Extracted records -
□ □ □

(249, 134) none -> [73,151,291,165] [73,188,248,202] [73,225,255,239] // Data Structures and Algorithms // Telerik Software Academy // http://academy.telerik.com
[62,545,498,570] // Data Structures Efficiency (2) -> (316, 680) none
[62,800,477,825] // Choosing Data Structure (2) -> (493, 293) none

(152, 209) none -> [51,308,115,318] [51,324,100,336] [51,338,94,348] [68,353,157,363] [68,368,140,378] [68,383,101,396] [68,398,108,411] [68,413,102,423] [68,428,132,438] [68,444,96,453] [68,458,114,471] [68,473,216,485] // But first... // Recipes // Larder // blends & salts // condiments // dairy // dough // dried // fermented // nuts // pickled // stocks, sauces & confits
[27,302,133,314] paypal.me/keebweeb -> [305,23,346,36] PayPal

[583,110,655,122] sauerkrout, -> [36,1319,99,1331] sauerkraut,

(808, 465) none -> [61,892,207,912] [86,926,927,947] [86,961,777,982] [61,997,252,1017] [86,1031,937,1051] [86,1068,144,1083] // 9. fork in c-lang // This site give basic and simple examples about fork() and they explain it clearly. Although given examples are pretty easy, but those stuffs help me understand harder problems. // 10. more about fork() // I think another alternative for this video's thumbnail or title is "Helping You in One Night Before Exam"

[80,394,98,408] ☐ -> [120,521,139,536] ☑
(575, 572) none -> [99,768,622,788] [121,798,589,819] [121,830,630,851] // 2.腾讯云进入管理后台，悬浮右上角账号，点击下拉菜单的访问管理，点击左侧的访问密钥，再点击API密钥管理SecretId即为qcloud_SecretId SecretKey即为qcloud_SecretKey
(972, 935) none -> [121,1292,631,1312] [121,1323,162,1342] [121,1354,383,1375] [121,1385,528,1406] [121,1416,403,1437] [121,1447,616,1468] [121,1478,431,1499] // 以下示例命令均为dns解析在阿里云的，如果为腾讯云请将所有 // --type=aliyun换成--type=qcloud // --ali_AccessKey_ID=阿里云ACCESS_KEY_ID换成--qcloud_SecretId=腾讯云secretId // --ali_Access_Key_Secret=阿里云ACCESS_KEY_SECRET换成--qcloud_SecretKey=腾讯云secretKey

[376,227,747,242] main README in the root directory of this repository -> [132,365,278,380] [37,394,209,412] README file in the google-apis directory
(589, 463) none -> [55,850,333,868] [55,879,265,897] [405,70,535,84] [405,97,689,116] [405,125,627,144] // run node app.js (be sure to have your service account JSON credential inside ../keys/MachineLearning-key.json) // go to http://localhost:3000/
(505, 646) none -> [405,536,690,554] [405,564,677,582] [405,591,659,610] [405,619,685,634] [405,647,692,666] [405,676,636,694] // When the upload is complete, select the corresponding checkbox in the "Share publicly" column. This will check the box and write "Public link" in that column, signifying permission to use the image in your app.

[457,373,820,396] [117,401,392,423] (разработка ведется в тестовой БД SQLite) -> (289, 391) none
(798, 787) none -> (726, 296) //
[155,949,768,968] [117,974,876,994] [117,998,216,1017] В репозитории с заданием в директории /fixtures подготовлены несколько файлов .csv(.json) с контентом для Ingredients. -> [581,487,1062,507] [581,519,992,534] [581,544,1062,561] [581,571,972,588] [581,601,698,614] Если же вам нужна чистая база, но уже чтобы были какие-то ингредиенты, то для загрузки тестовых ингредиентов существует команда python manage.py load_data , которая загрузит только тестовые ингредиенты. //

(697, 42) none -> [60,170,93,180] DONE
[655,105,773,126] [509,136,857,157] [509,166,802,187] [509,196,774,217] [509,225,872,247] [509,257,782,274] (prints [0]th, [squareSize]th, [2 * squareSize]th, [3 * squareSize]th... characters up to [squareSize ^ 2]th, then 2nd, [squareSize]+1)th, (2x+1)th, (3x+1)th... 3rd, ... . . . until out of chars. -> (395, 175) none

□ □ □

PROBLEM REQUIREMENTS - The count, and nothing else: how many lines of the entries contain the word "http"?

REPLY - 2